O CDC avisa que as mulheres são mais afetadas pelos analgésicos pelo fato das pesquisas (não diz quais) apontarem que o sexo feminino como mais suscetível a sentir dores crônicas e enxaquecas. As mulheres também tendem a se cuidar mais. Visitam os médicos com mais frequência. Por isso acabam tomando mais medicações por receita. E por irem mais ao médicos, aparecem mais nas estatísticas, vale ressaltar.

Outro fator que prejudica a mulherada é que elas tipicamente pesam menos do que os homens. A mesma dose do analgésico no homem faz mais efeito na mulher. O efeito da medicação é potencializado. E pode causar dependência bem mais rapidamente do que no sexo masculino.

O problema é justamente esta determinada classe de analgésicos: os opioides. De acordo com Beth Darnall, PhD, professora na Divisão de Medicação de Dor da Universidade Stanford, a prática de receitá-los virou moda. “O aumento de mortes não-intencionais por opioides relacionadas à metadona (…), bem como perigosas misturas de opioides e  benzodiazepinas (remédios para dormir ou contra ansiedade) sugerem uma necessidade de maior conscientização dos profissionais que as prescrevem”.

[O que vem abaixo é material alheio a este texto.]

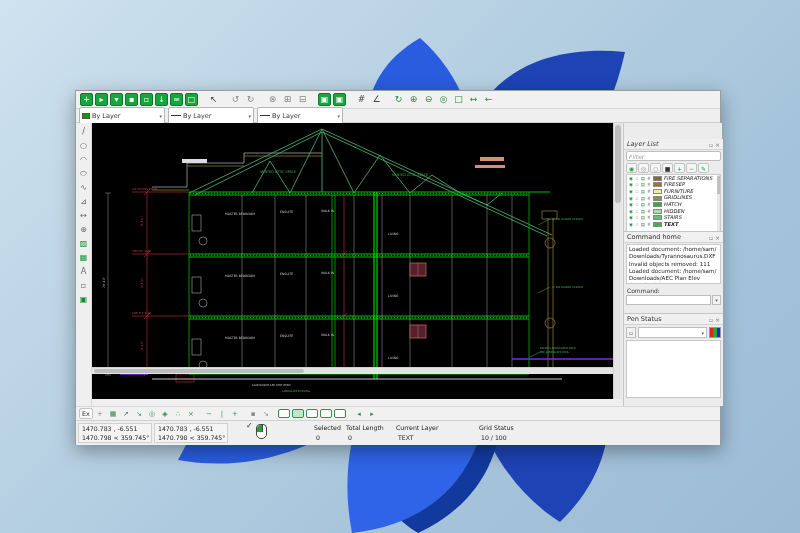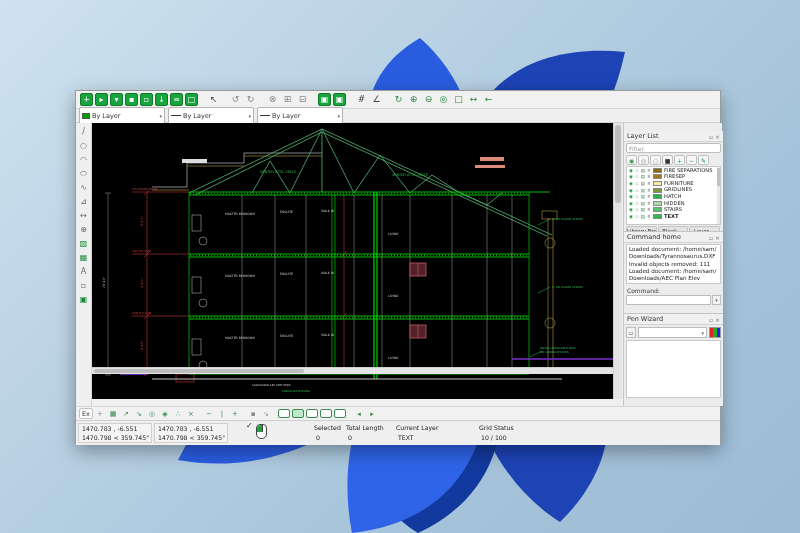"Layer List" div.panel { font-style: none -> italic; top: 8px -> 16px }
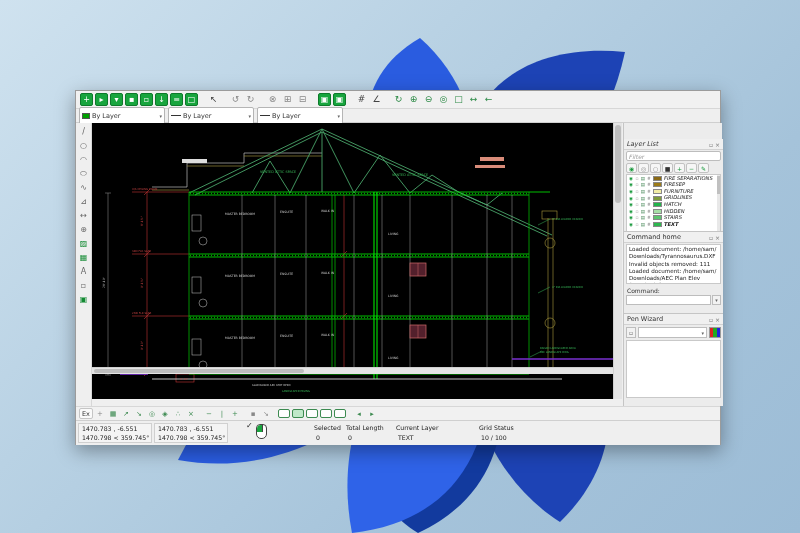"Pen Wizard" span.t { text: Wizard -> Status }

O CDC quer mais. Pretende pressionar a Agência de Drogas e Alimentos do governo dos Estados Unidos (FDA) para restringir o uso dos opioides somente para casos de “dor severa” (até onde sabemos não conseguiram ainda). Este imbróglio é palco de um debate que já vem acontecendo há algum tempo nas terras do Tio Sam.

“(Opioides) são medicações perigosas. Deveriam ser reservadas para situações como dor causada por câncer”, opina Dr. Frieden. “Em outras situações, o risco passa por cima dos benefícios”. Para o diretor do CDC, este tipo de medicação é receitado mais do que deveria. (Fonte: American News Report, 02/07/2013)

Medicação para dor, caros leitores, deveria ser tomada ocasionalmente e sob prescrição médica. Não se pode tomar medicação a rodo, como se fosse água, achando a coisa mais natural do mundo. Porque não é.

Será que tudo isso é um reflexo da vida que vivemos? O jornal The New York Times fez naquele período uma reportagem sobre o aumento de responsabilidades vivido pela mulher americana. Que se entupir de analgésicos causa uma “sensação de dormência em suas vidas”. Que as fazem sentir “fortes, produtivas e bonitas”. Será que isso seria o reflexo de um problema social mais sério e profundo nos Estados Unidos? E aqui no Brasil, com o indelével hábito da população de automedicar-se, estaríamos afundando na mesma barca?

Um parêntese: pode-se imaginar como o problema deve ter assumido uma proporção ainda mais gigantesca durante a pandemia…

De todo o jeito, naquela semana de 2013, todos os canais de TV dos Estados Unidos noticiaram ad nauseam (alarmismo atrai telespectador e dá ibope). A indignação era geral. O país ficou em polvorosa. Depois, como de costume nesses tempos que vivemos, o assunto morreu na praia depois de uns dois ou três dias. Passou seus 15 minutos de fama, como dizia Andy Warhol.

Mas seria melhor mesmo simplesmente ignorar e esquecer? O assunto pede reflexão… E como pede!